- What is being asked
Work through the data below and copy out every line where "التي" is found.

- Collection entries
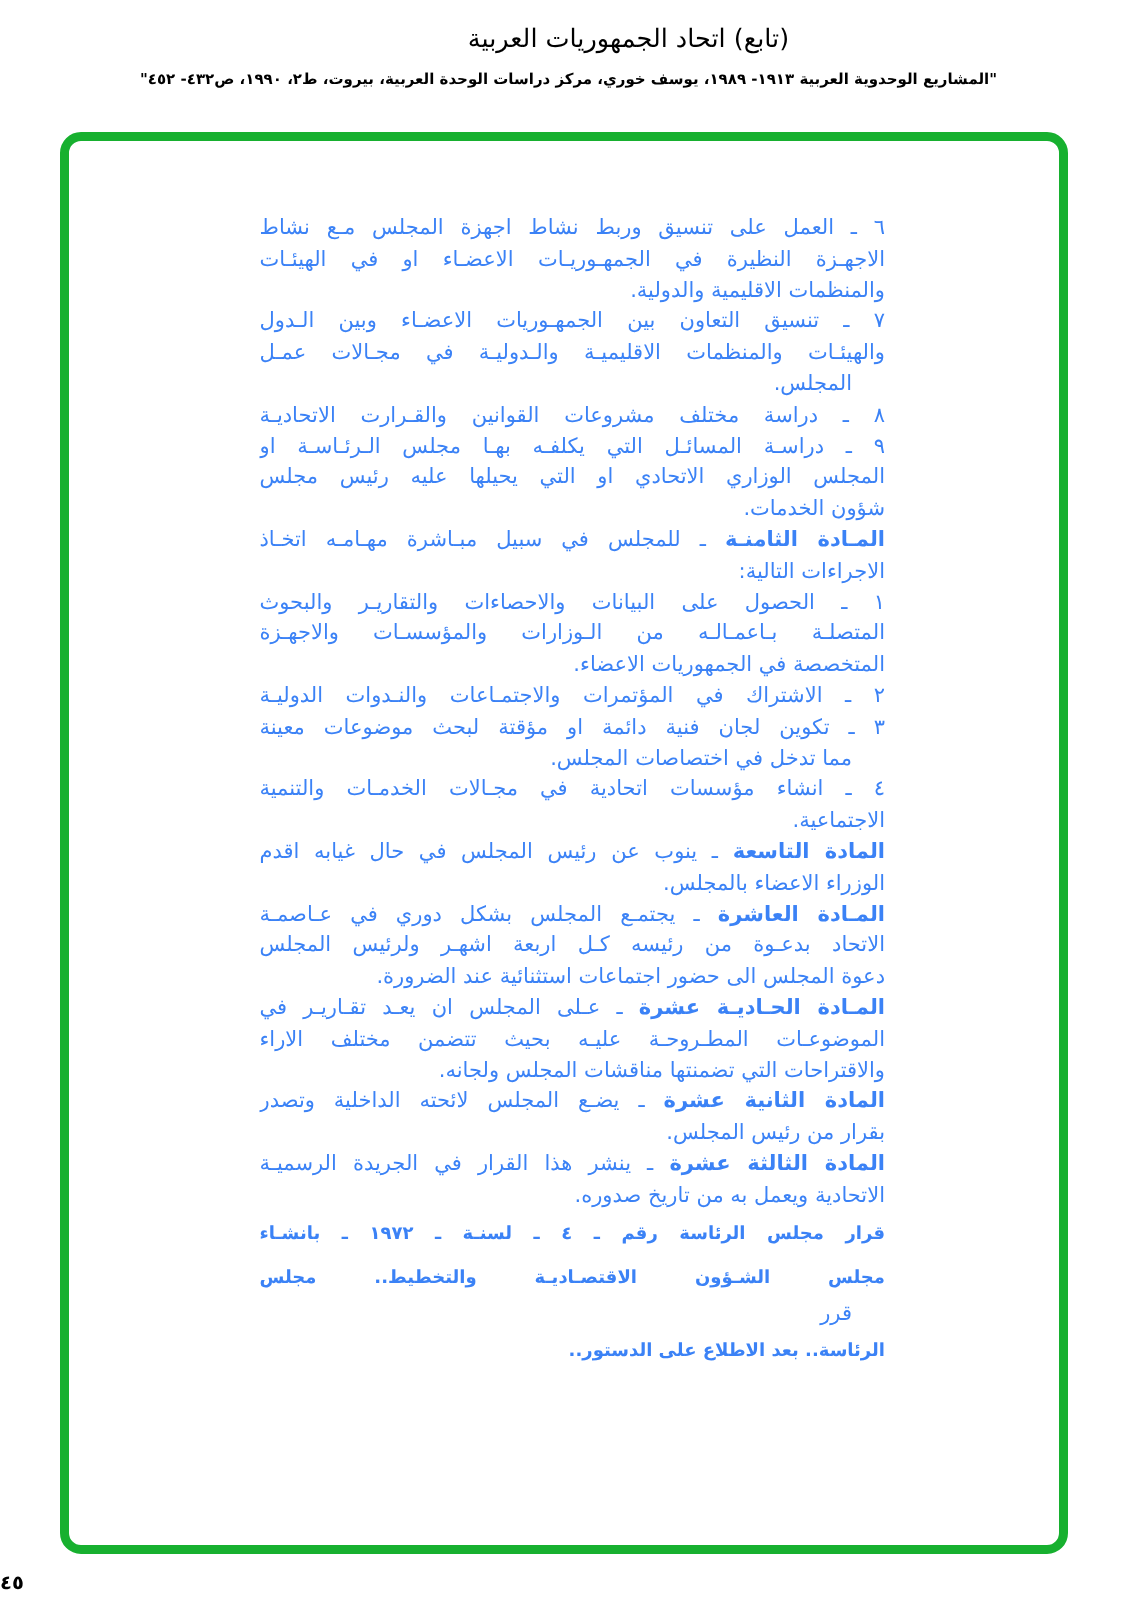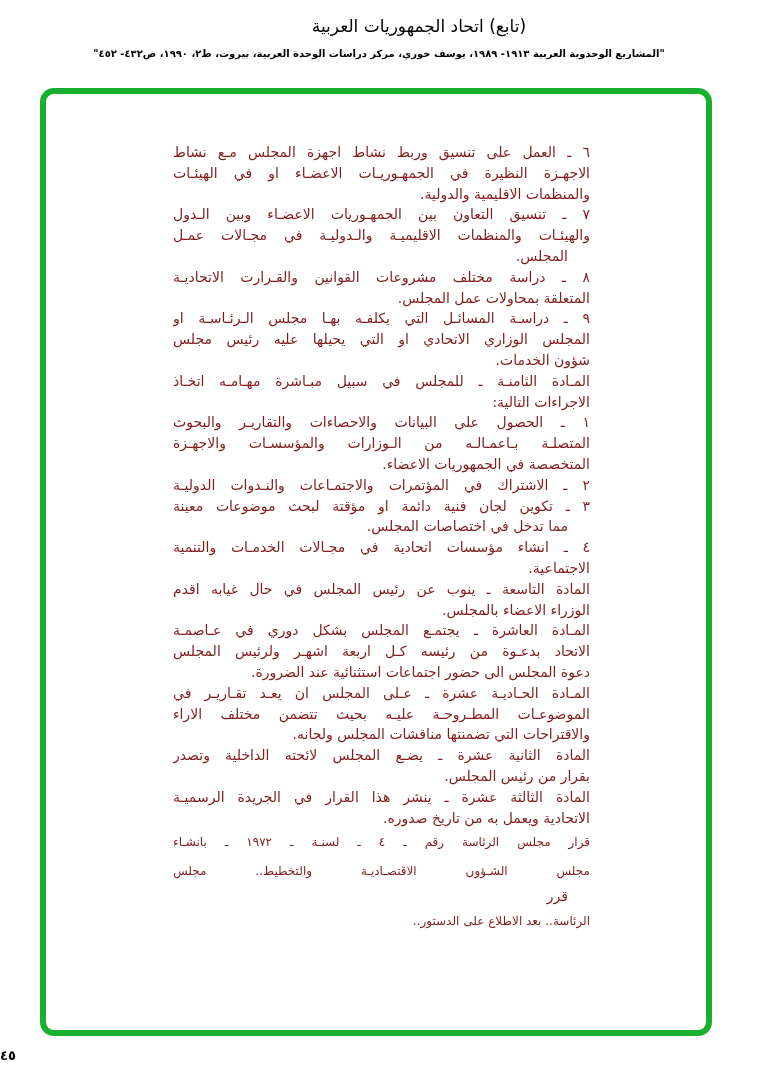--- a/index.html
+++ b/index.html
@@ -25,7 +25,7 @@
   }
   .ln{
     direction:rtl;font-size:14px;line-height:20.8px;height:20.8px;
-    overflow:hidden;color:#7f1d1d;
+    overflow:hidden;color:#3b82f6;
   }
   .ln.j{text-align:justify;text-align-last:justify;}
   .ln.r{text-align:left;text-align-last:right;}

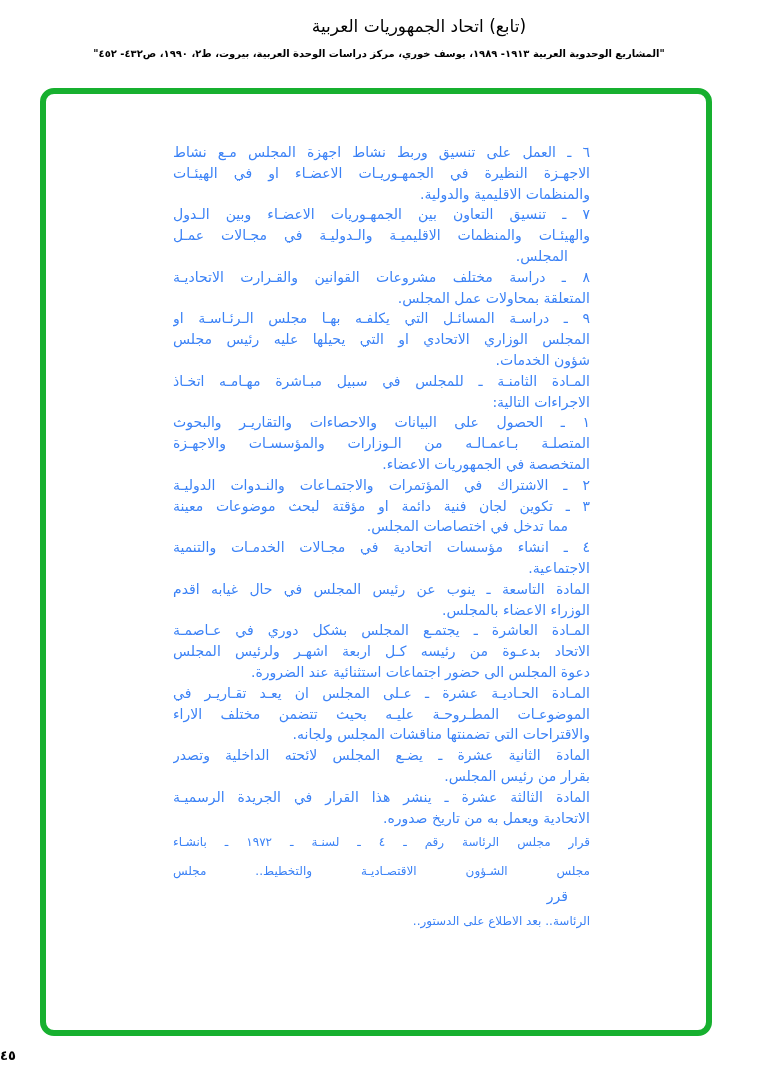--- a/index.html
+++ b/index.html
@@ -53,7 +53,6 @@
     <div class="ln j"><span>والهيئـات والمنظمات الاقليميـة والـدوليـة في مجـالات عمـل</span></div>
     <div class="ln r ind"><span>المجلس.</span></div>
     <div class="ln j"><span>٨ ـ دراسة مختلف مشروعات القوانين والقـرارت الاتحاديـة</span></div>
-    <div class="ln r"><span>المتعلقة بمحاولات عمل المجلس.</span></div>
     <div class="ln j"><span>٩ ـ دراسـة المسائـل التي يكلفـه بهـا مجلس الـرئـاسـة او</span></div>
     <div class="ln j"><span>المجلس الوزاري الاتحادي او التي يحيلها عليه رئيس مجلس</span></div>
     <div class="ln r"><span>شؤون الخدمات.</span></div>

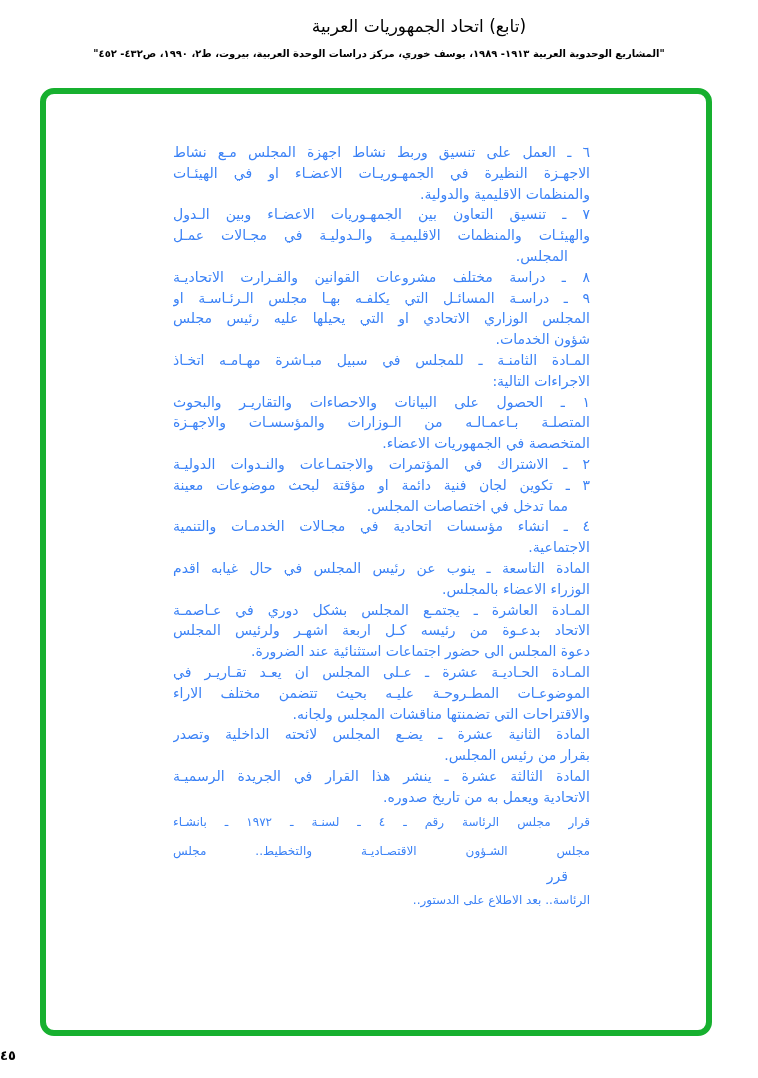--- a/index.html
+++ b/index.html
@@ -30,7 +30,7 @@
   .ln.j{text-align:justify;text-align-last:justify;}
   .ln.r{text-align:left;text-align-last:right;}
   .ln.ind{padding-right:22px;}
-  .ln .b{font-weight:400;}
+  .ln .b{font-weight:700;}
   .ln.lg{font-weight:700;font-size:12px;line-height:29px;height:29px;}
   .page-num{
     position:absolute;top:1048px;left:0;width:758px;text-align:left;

---

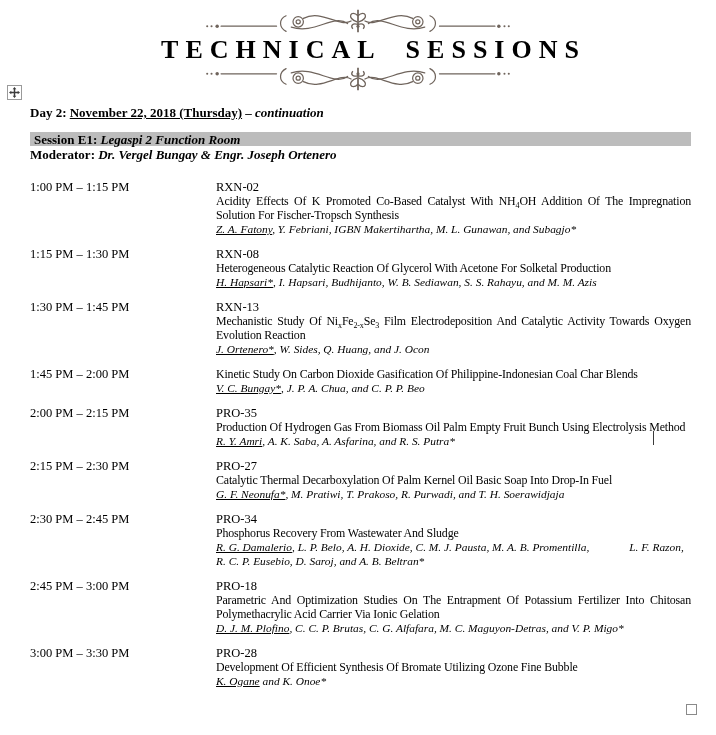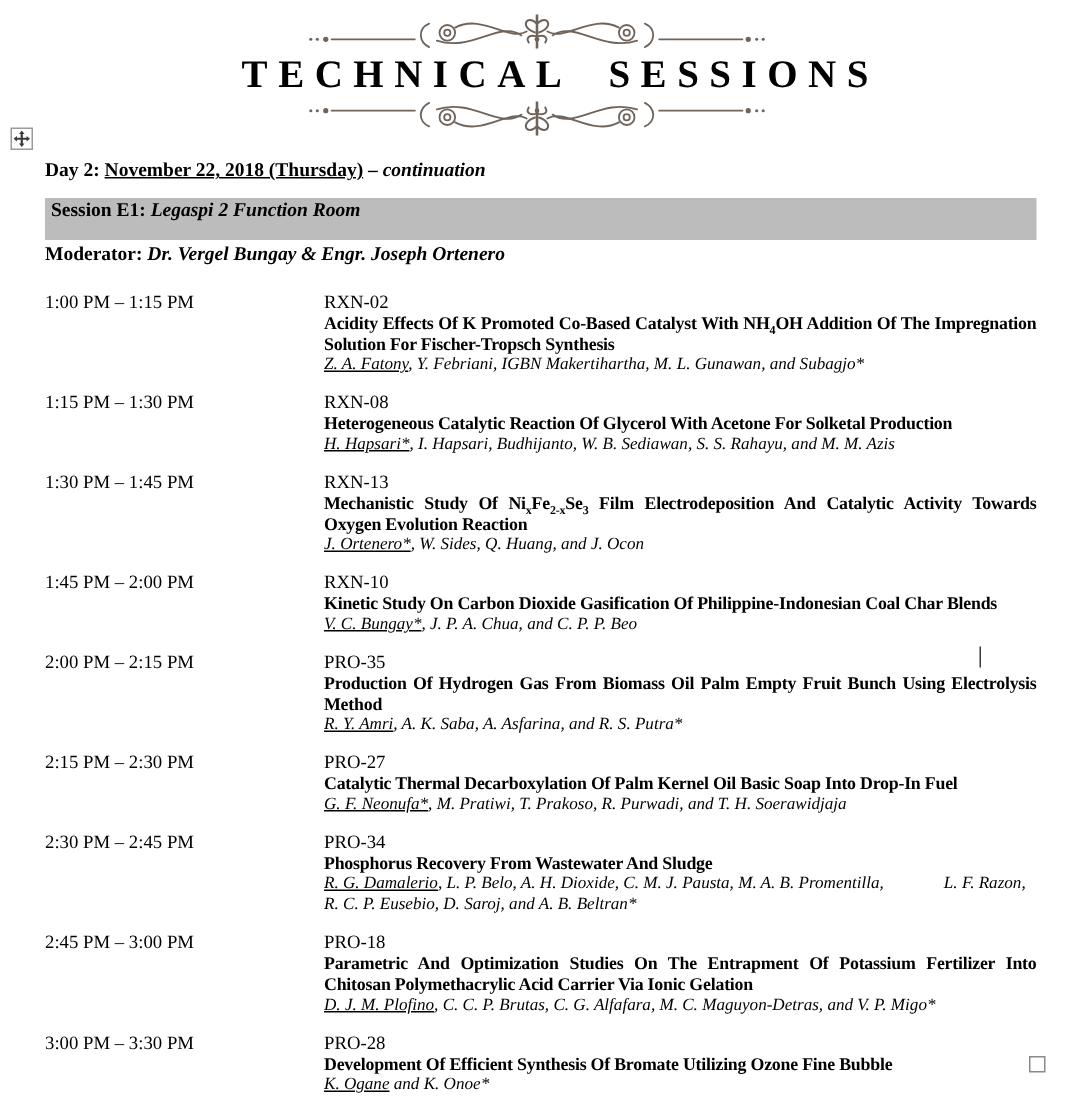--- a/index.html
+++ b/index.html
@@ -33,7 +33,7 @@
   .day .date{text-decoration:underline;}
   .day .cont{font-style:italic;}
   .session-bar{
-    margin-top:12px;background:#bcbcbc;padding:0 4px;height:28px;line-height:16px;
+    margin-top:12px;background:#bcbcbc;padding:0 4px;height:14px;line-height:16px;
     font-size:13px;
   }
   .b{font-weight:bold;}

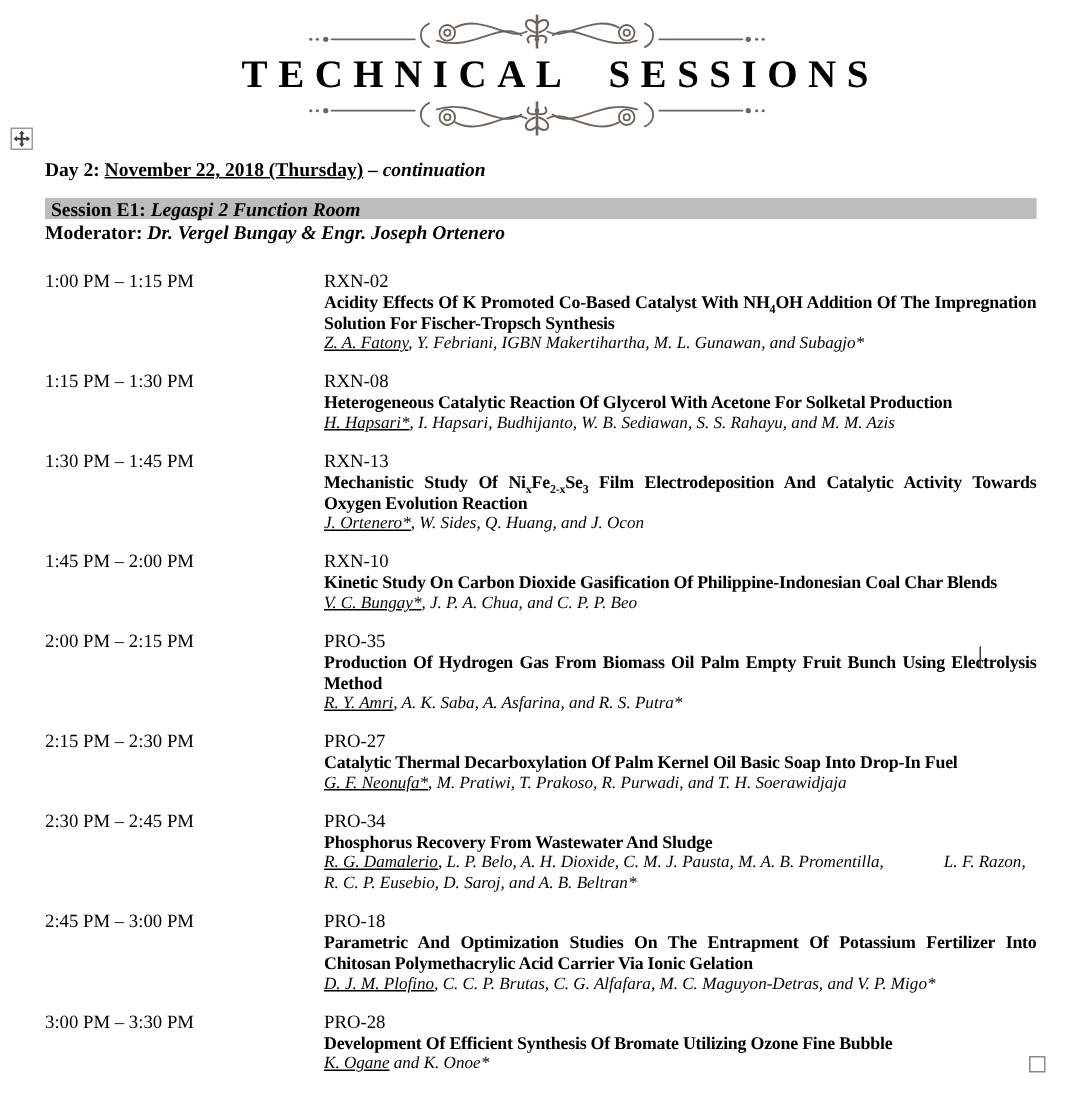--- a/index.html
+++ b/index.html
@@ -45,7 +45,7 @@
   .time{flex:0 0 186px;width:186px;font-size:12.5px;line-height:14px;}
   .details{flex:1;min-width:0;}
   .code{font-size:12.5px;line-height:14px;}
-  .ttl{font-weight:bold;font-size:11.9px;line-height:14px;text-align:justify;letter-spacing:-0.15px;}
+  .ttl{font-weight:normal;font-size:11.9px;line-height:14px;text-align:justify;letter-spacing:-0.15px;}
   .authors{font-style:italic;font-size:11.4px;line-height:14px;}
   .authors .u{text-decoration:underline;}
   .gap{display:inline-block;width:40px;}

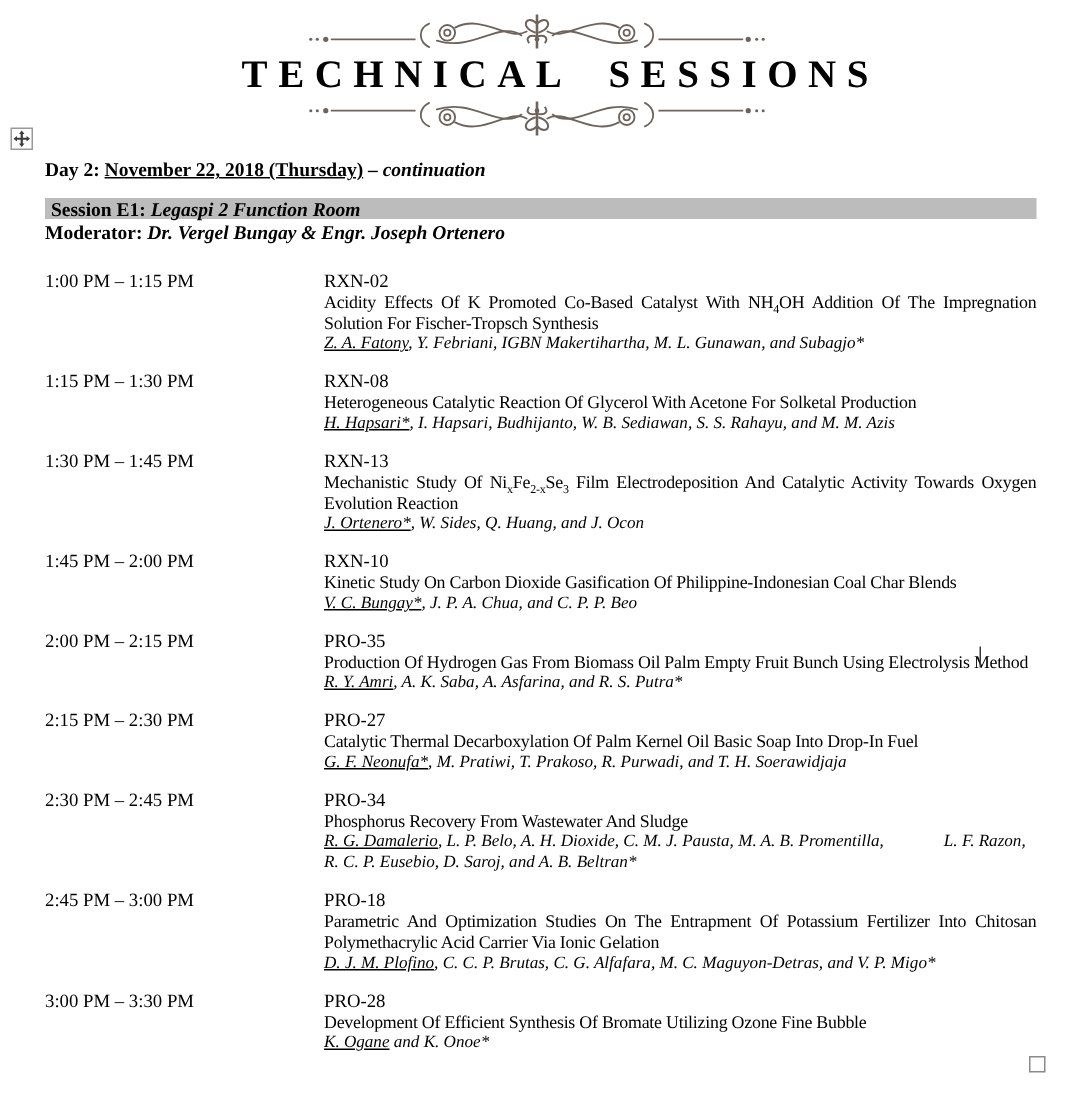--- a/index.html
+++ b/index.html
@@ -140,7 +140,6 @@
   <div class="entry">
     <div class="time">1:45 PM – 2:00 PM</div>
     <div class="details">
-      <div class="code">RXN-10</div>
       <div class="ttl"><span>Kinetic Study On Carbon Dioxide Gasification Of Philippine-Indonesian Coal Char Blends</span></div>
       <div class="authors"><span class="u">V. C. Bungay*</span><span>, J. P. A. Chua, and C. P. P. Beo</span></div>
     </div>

- Task response
     <div class="ln j"><span>٩ ـ دراسـة المسائـل التي يكلفـه بهـا مجلس الـرئـاسـة او</span></div>
     <div class="ln j"><span>المجلس الوزاري الاتحادي او التي يحيلها عليه رئيس مجلس</span></div>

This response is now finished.